Although vegetation (i.e. plant material and seeds) is found in scat and stomach samples of cats, it usually represents a minor to negligible component of the diet on weight basis(Reference Catling30–Reference Triggs, Brunner and Cullen32), and as a consequence was not taken into account in the calculations to PW.
Nutrient composition of diet
For the approximation of the nutrient composition of the diet consumed by the feral cats, the PW of each prey group was combined with compositional data of each of these groups. As these prey groups may contain several prey items, a mean value was calculated based on available data. Preferably compositional data of wild whole prey items were obtained from the literature (see Tables 3 and 4). No whole-body nutrient composition data were found in the literature for wild rats. Therefore data based on captive rats were used. Each separate study/diet composition (thirty in total) was used as an individual data point and all data were analysed with SPSS 16.0 for Windows (release 16.0.2; SPSS Inc., Chicago, IL, USA), using descriptive statistics.
Calculation of dietary intake
Daily FMI of cats was calculated based on estimated mean energy requirements for an average feral cat in a population. The energy requirement data for different age and reproductive classes were obtained from van Aarde et al. (Reference van Aarde33) and the percentage distributions of age and reproductive classes within a population of free-living feral cats were derived from Scott et al. (Reference Scott, Levy and Crawford34). These data were combined to obtain a mean daily metabolisable energy (ME) requirement of 1258 kJ per cat. The estimated mean ME content of prey was calculated using modified Atwater factors(35) with 3·5 × CP, 8·5 × EE and 3·5 × NFE. NFE was determined by difference as 100 – CP – EE – ash. The data are presented in Table 3. Daily FMI was calculated as the mean ME requirement divided by mean ME content of prey (585 kJ ME/100 g as is) resulting in 215 g fresh matter/feral cat per d. For prey items with a body weight exceeding the daily FMI, i.e. rabbits, the daily FMI was used instead of actual body weight for calculation of PW of that item to conform to the calculations by Fitzgerald & Karl(Reference Fitzgerald and Karl27).

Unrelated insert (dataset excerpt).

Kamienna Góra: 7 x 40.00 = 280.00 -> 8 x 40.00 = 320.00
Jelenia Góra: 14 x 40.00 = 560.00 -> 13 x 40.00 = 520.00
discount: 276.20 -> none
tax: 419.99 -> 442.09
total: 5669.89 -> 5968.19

The twenty-seven articles included in the data analysis were carried out on four continents (North America, Europe, Africa and Australia) and included eighteen islands (Table 1). The dietary profiles of feral cats as reported in these twenty-seven studies are reported in Table 2. The main items consumed by feral cats are mammals (78 %), followed by birds (16 %), reptiles/amphibians (3·7 %) and invertebrates (1·2 %). Fish consumption is reported in three studies, and comprises of 0·3 % of the items consumed. The consumption of plant material is reported in twenty-one studies, and fifteen studies reported consumption of human-linked food items, with one study (study 47) reporting an intake of 3·0 % on a weight basis. Major mammals consumed are rabbits and rats although there is a large variation between studies. In one study (study 16), rats contributed 95·8 % to the total consumed biomass. On study sites where rabbits were abundantly present, they form a large proportion of the diet. On islands, the prey items consumed by feral cats differ markedly from that on the continents. Birds are an important part of the feral cat diet on islands where nesting sea birds are present. Marion Island (South Africa), an island with seabird colonies, nesting seabirds contribute to 81·3 % (study 5) and 96·6 % (study 55) to total biomass consumed (Table 2).

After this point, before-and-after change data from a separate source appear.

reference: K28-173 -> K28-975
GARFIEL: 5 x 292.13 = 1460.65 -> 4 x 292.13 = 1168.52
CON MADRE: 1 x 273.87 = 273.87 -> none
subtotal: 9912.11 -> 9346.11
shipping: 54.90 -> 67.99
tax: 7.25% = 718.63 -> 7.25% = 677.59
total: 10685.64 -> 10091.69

− , Food item was not mentioned; +, food item was present but not clearly quantified.
* Data of studies 4, 5, 16, 43, 44, 46 and 55 were calculated from frequency of occurrence to percentage of weight as mentioned in the Methods section. Study numbers correspond to those in Table 1.
† Data of studies 23 and 29 were divided in subsets, as data were derived from different geographic locations (see also Table 1).
‡ Large mammals (>5 kg body weight, i.e. sheep, cattle, kangaroos) were included within the ‘carrion’ category. Mammal, bird and reptile carrion was not quantified precisely and is included within the totals for each group. Cat fur, non-organic and unidentified materials were included within the ‘unidentified’ category.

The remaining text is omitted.